__Data for processing__.
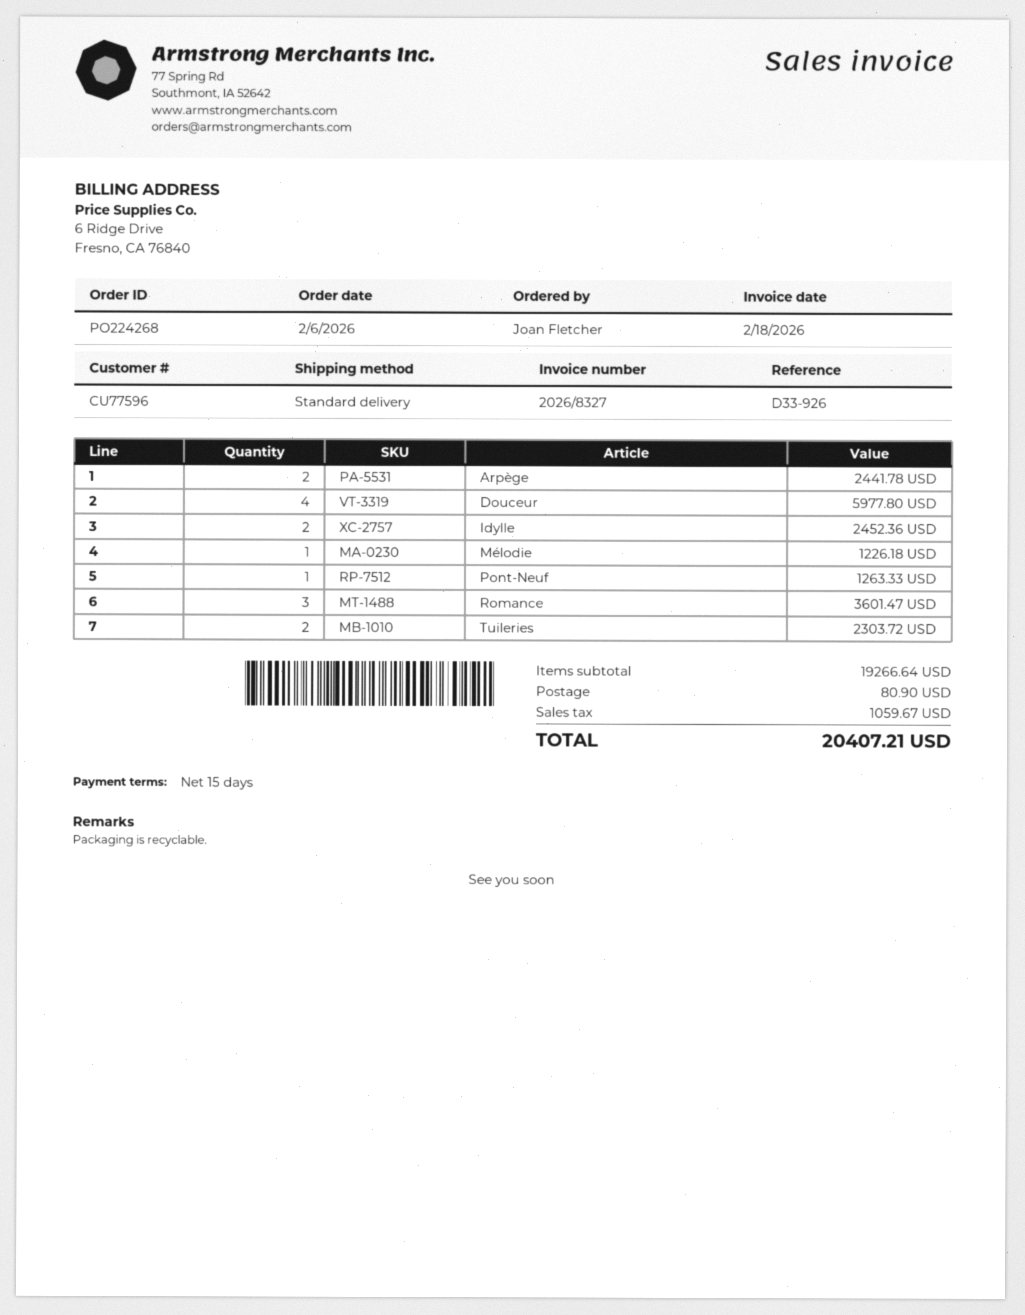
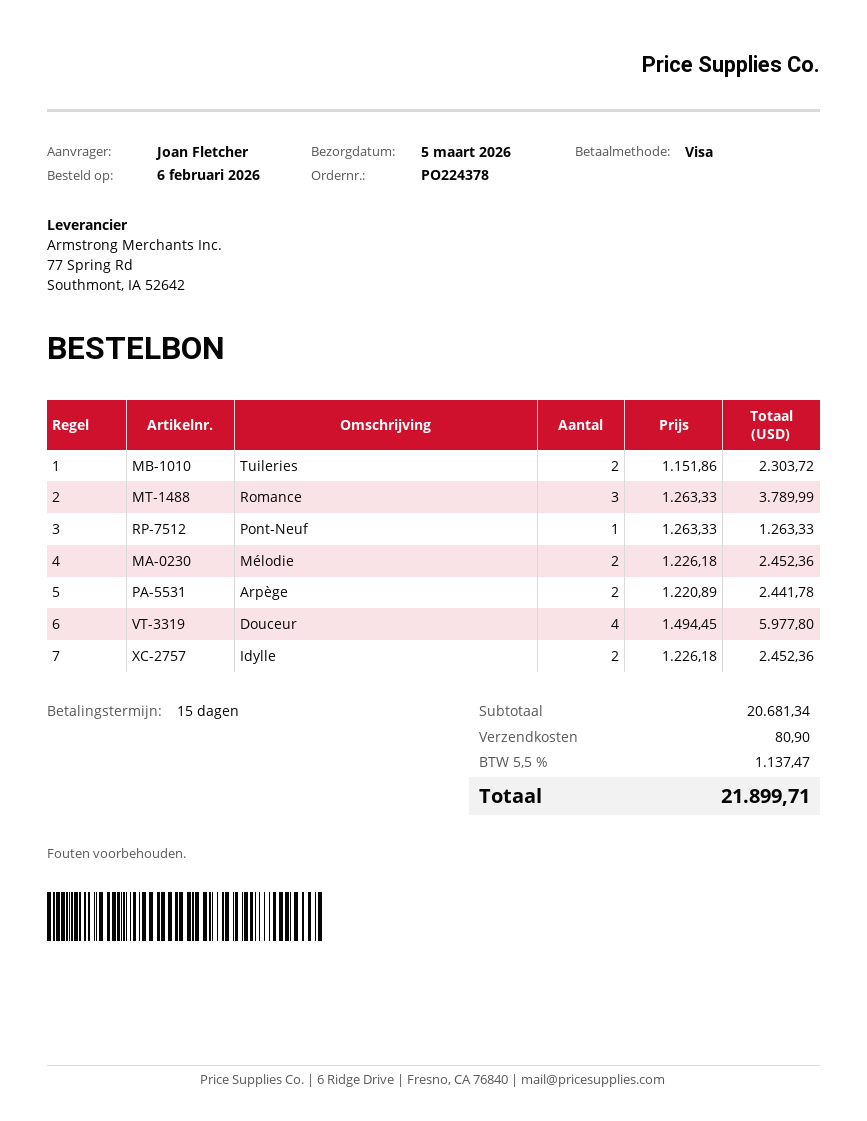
order number: PO224268 -> PO224378
Mélodie: 1 for 1226.18 -> 2 for 2452.36
Romance: 3 for 3601.47 -> 3 for 3789.99
subtotal: 19266.64 -> 20681.34
tax: 1059.67 -> 1137.47
total: 20407.21 -> 21899.71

__Work item__. If a record holds a picture, leave the picture out, but copy everything else exactly.

__Result for this task__.
order number: PO224268 -> PO224378
Mélodie: 1 for 1226.18 -> 2 for 2452.36
Romance: 3 for 3601.47 -> 3 for 3789.99
subtotal: 19266.64 -> 20681.34
tax: 1059.67 -> 1137.47
total: 20407.21 -> 21899.71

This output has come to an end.